What the exercise asks: Using the records below, write out again exactly the lines that begin at the line containing "Points, 2017-01-15: 488.77 -> 488.62" and end at the line containing "Place, 2017-04-16: none -> 11", and no other lines.

Input records:
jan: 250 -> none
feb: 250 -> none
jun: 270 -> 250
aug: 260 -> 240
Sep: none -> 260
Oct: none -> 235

* * *

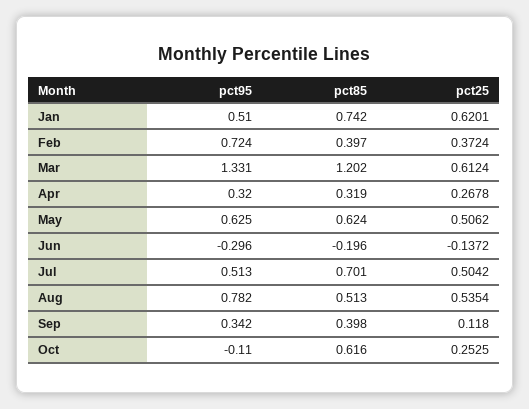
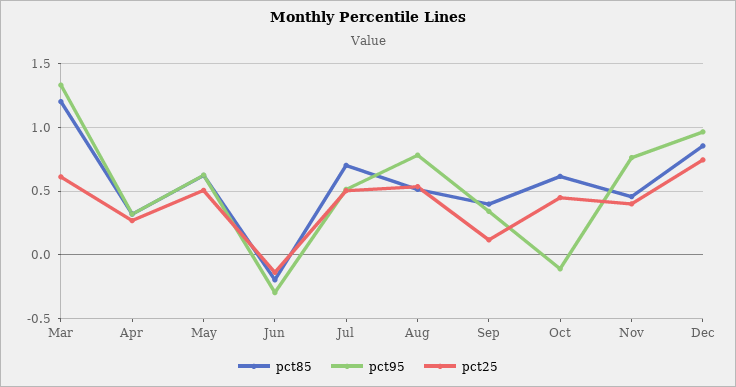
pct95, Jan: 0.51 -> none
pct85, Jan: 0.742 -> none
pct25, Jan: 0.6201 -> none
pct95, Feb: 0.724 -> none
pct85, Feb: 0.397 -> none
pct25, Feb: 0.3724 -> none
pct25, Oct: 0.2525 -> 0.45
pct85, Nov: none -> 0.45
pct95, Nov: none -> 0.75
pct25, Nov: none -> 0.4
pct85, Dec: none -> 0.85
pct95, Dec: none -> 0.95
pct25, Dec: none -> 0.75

--

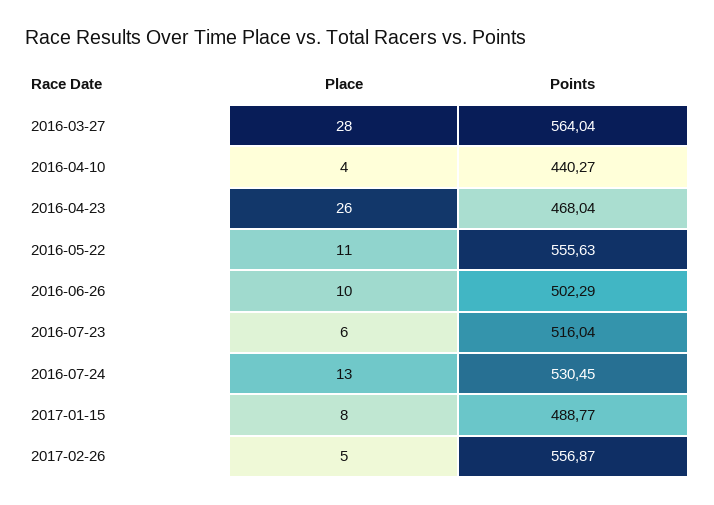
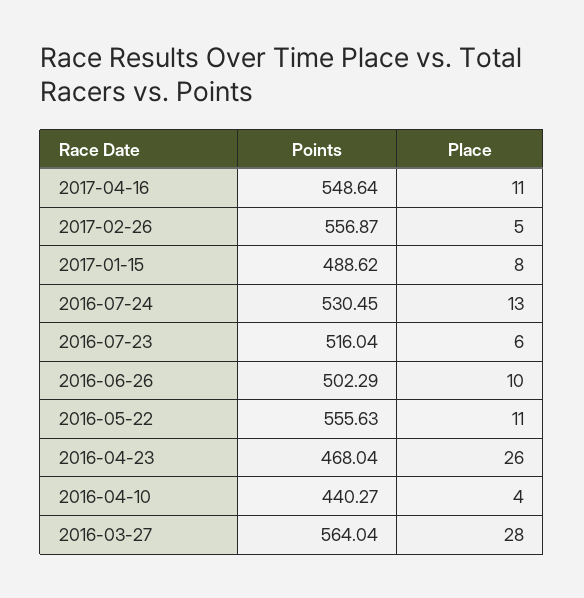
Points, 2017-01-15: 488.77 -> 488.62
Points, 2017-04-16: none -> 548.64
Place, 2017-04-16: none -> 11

Result of this task:
Points, 2017-01-15: 488.77 -> 488.62
Points, 2017-04-16: none -> 548.64
Place, 2017-04-16: none -> 11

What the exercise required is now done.